Por outro lado, ele faz um alerta para os gastos recorrentes, como planos de telefonia
e de celular, aluguel, entre outros que valem a pena ser evitados.
“Quando você muda o seu padrão de vida, você aumenta esses gastos
recorrentes e precisa ficar muito atento sobre como é sua composição de
renda frente a esse tipo de gasto. É preciso analisar o retorno dos seus
investimentos frente ao que você vai estar gastando”, explica.
Guardar na poupança
Conforme noticiado pela CEF, caso apenas um ganhador leve o prêmio da
Mega da Virada e aplique todo o valor na poupança, receberá mais de R$
347 mil em rendimentos mensais. Contudo, Marcelo adverte que esta não é
a melhor opção, porque a poupança perde da inflação, o que afeta
diretamente no poder de compra. Ele exemplifica. “Imagina que você paga
R$ 1 mil de aluguel e, então, gasta no ano R$ 12 mil. Mas você começou o
ano com R$ 24 mil e falou para o dono do seu imóvel que já quer pagar os
R$ 12 mil antecipados, pegou o restante e guardou na poupança. E pensou
em fazer a mesma coisa no ano que vem. Só que esses R$ 12 mil renderam
na poupança, por um ano, 1,4% – praticamente nada. E o aluguel, pelo
reajuste do IGPM, cresceu quase 25%, ou seja, os R$ 12 mil de despesa
que você teria, aumentaram para R$ 15 mil. Então, você perdeu o poder de
compra no ano subsequente”, explica. Segundo o especialista, se alguém
seguir fazendo isso de forma recorrente, pode perder totalmente o seu
poder de compra. Para ele, “a poupança já não é válida mais nem para as
aplicações de um mês”. .
Viver de renda
Investimentos com ganhos acima da inflação e consumo inferior a esses
ganhos. Este é o exercício para se viver de renda, segundo o
especialista. “Imagina que você tem R$ 1 milhão e está rendendo 3% acima
da inflação, que seriam R$ 30 mil por ano. Então, a pessoa que tem um
milhão e gasta menos do que esses R$ 30 mil por ano, terá uma renda
perpétua. O cálculo é exatamente o de consumir menos do que os ganhos
acima da inflação ou pelo menos iguais”, ressalta.
Pagar dívidas
Marcelo considera que vale a pena sim quitar todas as dívidas, com uma
ressalva: as contraídas em instituições financeiras que fazem
financiamentos imobiliários com taxas atreladas à poupança. “Talvez
essas seriam dívidas boas de se carregar, de eventualmente você
conseguir mais retorno no investimento do que quitando o financiamento,
mas via de regra, 99% das dívidas têm que ser liquidadas”, instrui.
Comprar um imóvel
No caso da compra de imóveis, o especialista adverte que é preciso ter
em mente os custos de aquisição, como impostos e taxa de corretagem. “É
por este motivo que os retornos dos investimentos deste tipo, chamados
ilíquidos, precisam ser maiores.
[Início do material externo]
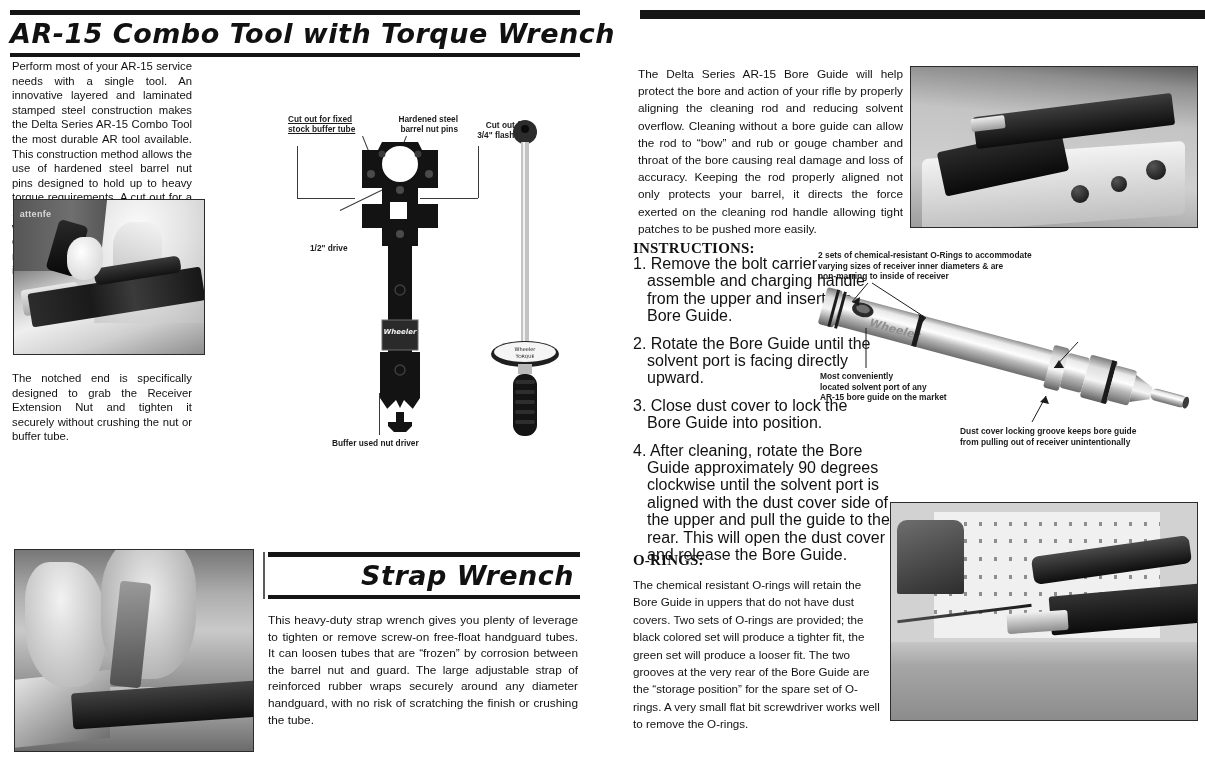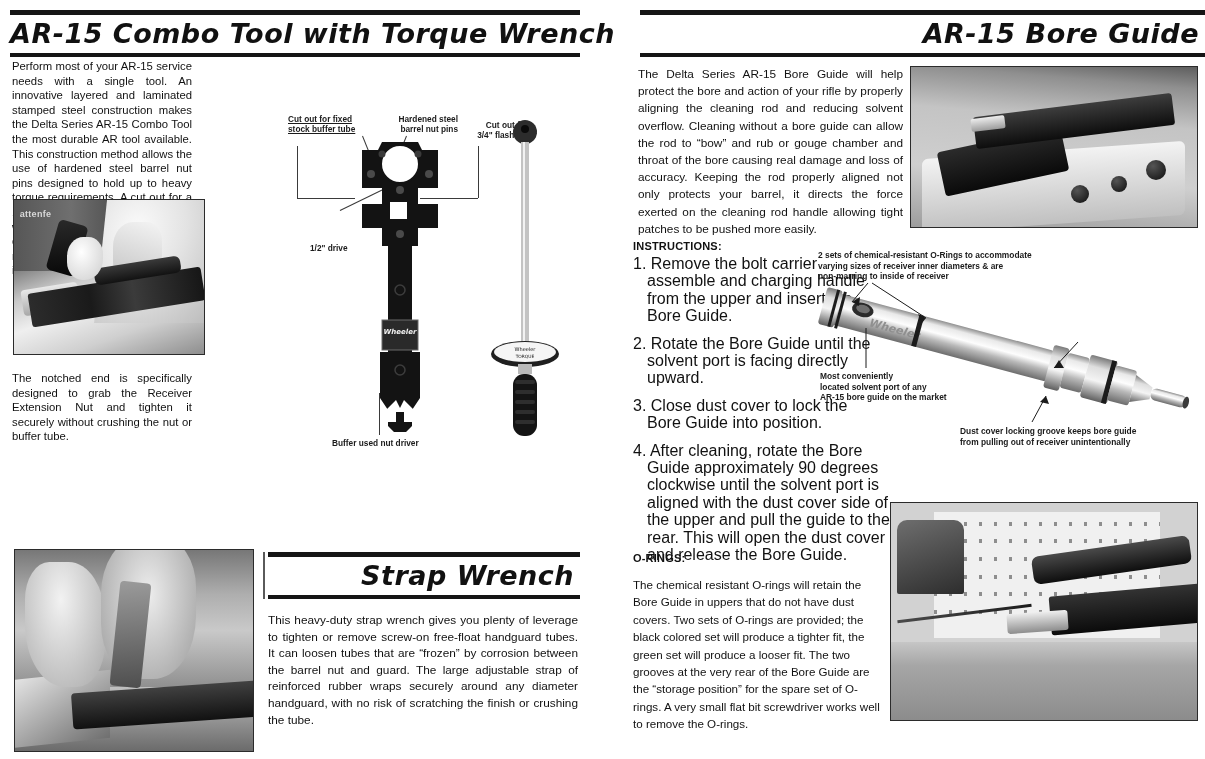--- a/index.html
+++ b/index.html
@@ -286,7 +286,6 @@
 
     <div class="headbar h1" style="left:20px;top:10px;width:565px;">
       <div class="rule-top"></div>
-      <div class="title">AR-15 Bore Guide</div>
       <div class="rule-bot"></div>
     </div>
 

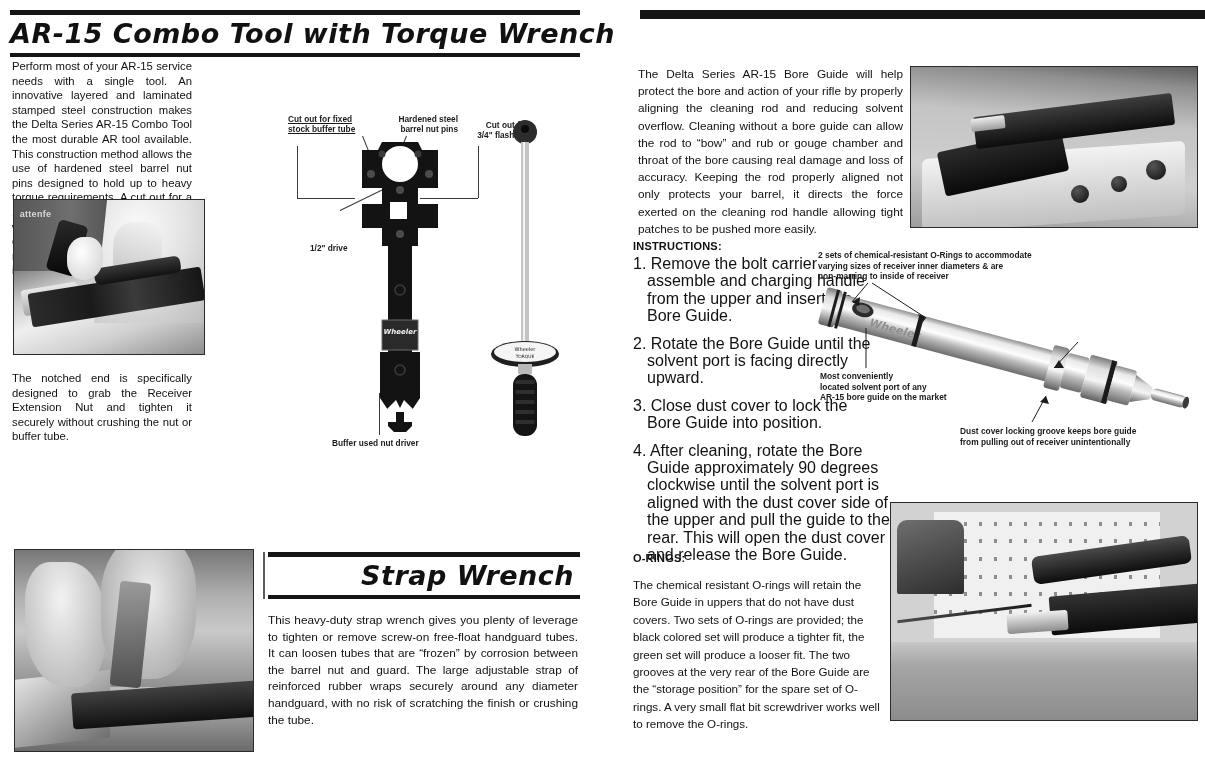--- a/index.html
+++ b/index.html
@@ -140,9 +140,9 @@
 
   
   .sec-label{
-    font-family:Liberation Sans, sans-serif;
+    font-family:Liberation Serif, serif;
     font-weight:bold;
-    font-size:11px;
+    font-size:15px;
     letter-spacing:0.2px;
     color:#111;
   }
Se colocarmos na ponta do lápis o que
se paga de imposto e de corretor, é razoável. Além disso, há o custo de
manutenção desses ativos também, então pagar esses impostos anualmente
também precisa ser levado em consideração”. Para ele, o ideal é ter um
balanceamento em agronegócio, imobiliário e liquidez. “A possibilidade
de venda desses imóveis é sempre positiva, obviamente a médio e longo
prazo. A única ponderação que a gente faz é para que balanceie sua
carteira de investimentos. É muito comum vermos pessoas que têm uma
concentração no patrimônio imobiliário e se eventualmente eles
precisarem de dinheiro rápido vão ter que vender muito abaixo do preço
esperado”, justifica.
Investimentos
Em relação ao melhor investimento, Marcelo é categórico. “Sem dúvida
nenhuma é um portfólio equilibrado e de acordo com os objetivos de cada
pessoa. Não existe o melhor, existe sim um bom balanceamento de
investimentos que é destinado a cada pessoa”, destaca. Ele esclarece,
ainda, que o que difere o investidor conservador do moderado para o mais
arrojado são apenas os percentuais que cada um vai ter nos respectivos
investimentos e recomenda ao ganhador que procure um planejador
financeiro para ter uma melhor orientação de como proceder, a partir do
cenário atual e do seu perfil, realidade e objetivos.